Stating at 1:29, is that bald chick Serena!? Looks a lot like her. Anyone know if she got a tat on the upper back recently?


----------



## KingCrash (Jul 6, 2007)

*Re: WWE Diva Released......*



MrWalsh said:


> Apparently michelle mccool didn't like the fact that she was partying on her own time............had a talk Serena said whatever screw her, kept doing it now shes fired. It was mccool.
> Exactly why I hate the double standards in the WWE.


How in the hell did you come to this leap in logic. 

Michelle's married to the Undertaker.
Serena is a female wrestler.
They're both on Smackdown.
MCCOOL GOT HER FIRED!


----------



## Hazzard (Feb 12, 2008)

*Re: WWE Diva Released......*

If this is true...goddamit, I only watched Smackdown for her tits and ass.


----------



## olympiadewash (Apr 2, 2010)

*Re: WWE Diva Released......*

Did anyone actually watch the video?

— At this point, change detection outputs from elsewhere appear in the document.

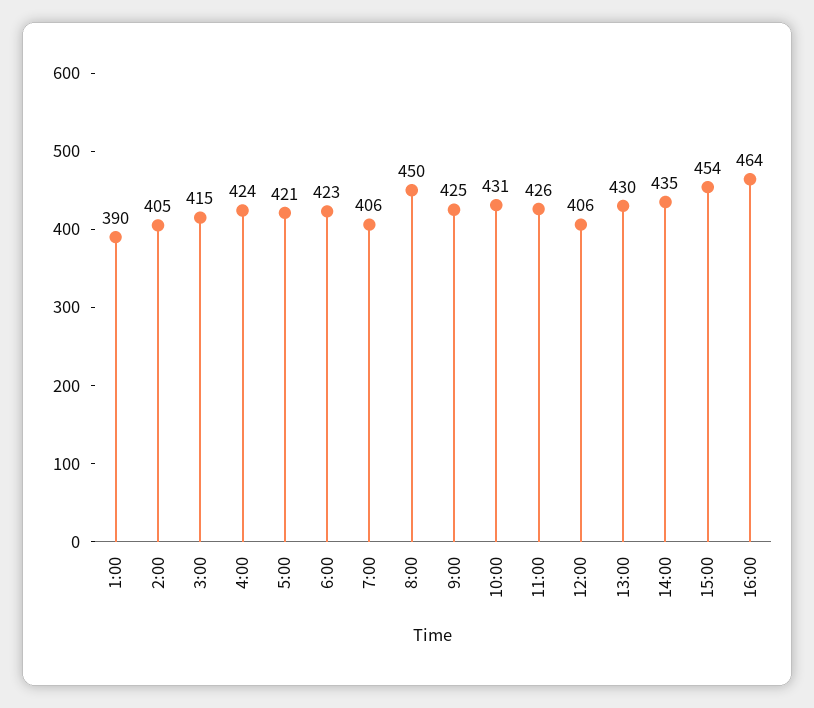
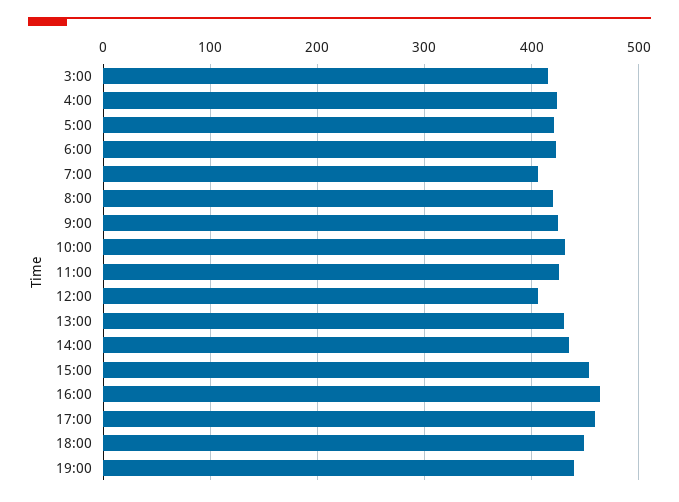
1:00: 390 -> none
2:00: 405 -> none
8:00: 450 -> 420
17:00: none -> 460
18:00: none -> 450
19:00: none -> 440

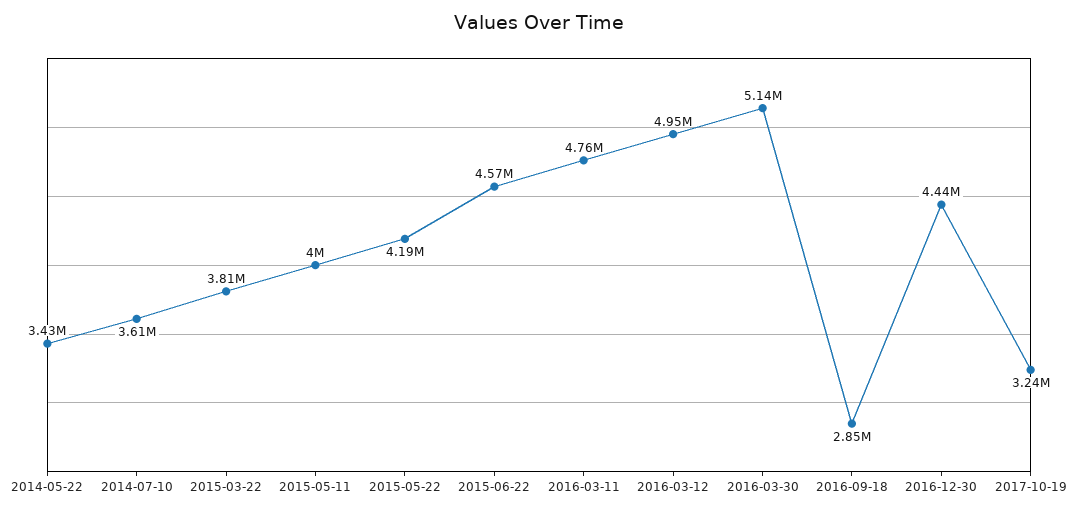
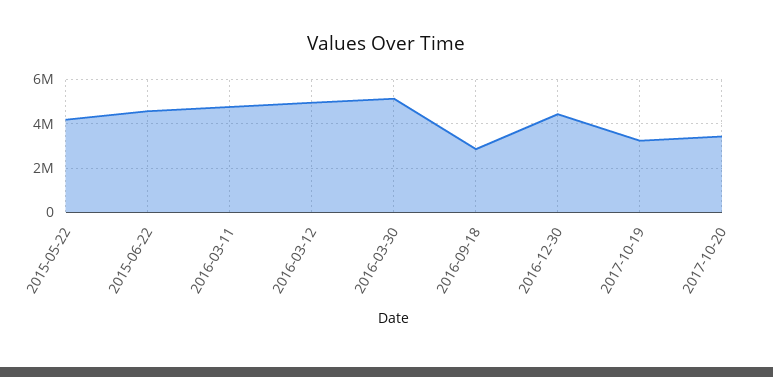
2014-05-22: 3430000 -> none
2014-07-10: 3610000 -> none
2015-03-22: 3810000 -> none
2015-05-11: 4000000 -> none
2017-10-20: none -> 3500000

That legit looks like her. And if that is her, DAT ASS!


----------



## LethalWeapon000 (Aug 15, 2008)

*Re: WWE Diva Released......*



olympiadewash said:


> http://www.youtube.com/watch?v=bFKKHoNYcz8&feature=player_embedded
> 
> Stating at 1:29, is that bald chick Serena!? Looks a lot like her. Anyone know if she got a tat on the upper back recently?

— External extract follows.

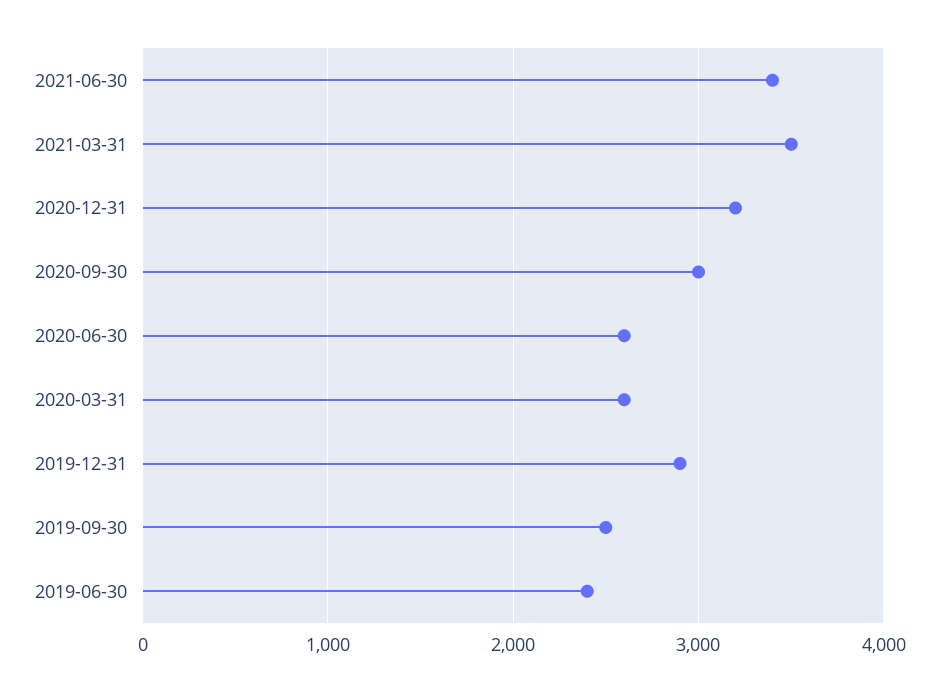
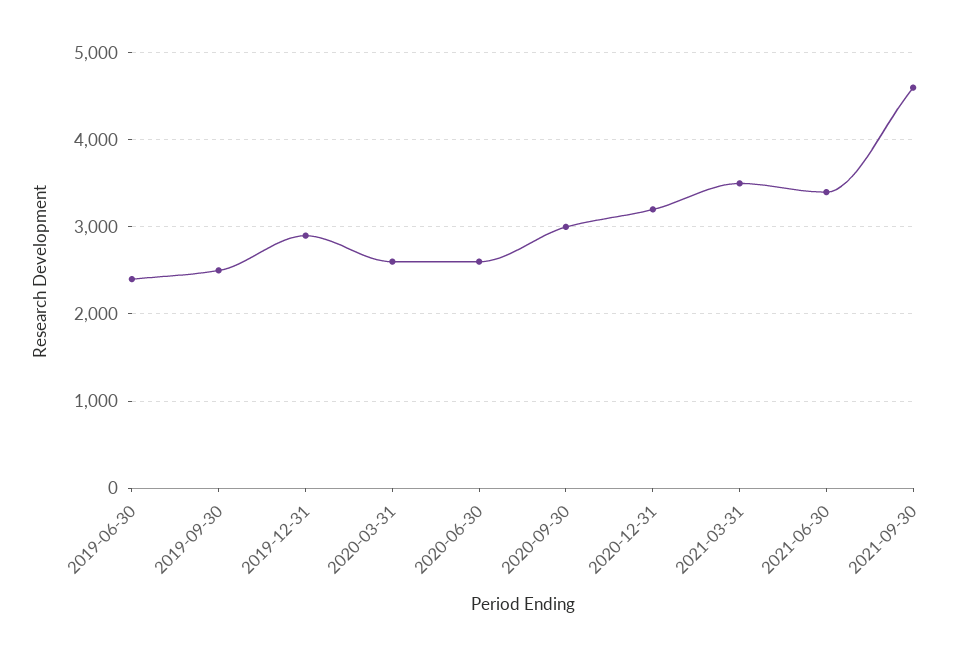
2021-09-30: none -> 4600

I don't think so, just a lookalike.

Go to 3:05, doesn't really look like her.


----------



## Eyeball Nipple (Mar 29, 2010)

*Re: WWE Diva Released......*

Bald chick in the video doesn't have two Goodyear blimps hanging off her chest, so I'd say no, it's not Serena, but a very close lookalike for sure.


----------



## olympiadewash (Apr 2, 2010)

*Re: WWE Diva Released......*

It looks just like her nose in some shots near the end, though. They just go by so fast you can't pause them in time. If that is her, I bet you Vince was pissed off to hell.... Wonder what Punk would think of this LOL


----------



## Global Dominotion (Feb 19, 2010)

*Re: WWE Diva Released......*












Uploaded with ImageShack.us

I think its her you know....


----------



## olympiadewash (Apr 2, 2010)

*Re: WWE Diva Released......*

BUSTED!


----------



## olympiadewash (Apr 2, 2010)

*Re: WWE Diva Released......*


















Maybe we were mistaken. Huge boob diffrence


----------



## El Dandy (Oct 2, 2007)

*Re: WWE Diva Released......*

She didn't live up to WWE's expectation in one way or the other, she literally is a peon in the company, they have the right to terminate her contract, and boom goes the dynamite. Don't like it? Tough titties.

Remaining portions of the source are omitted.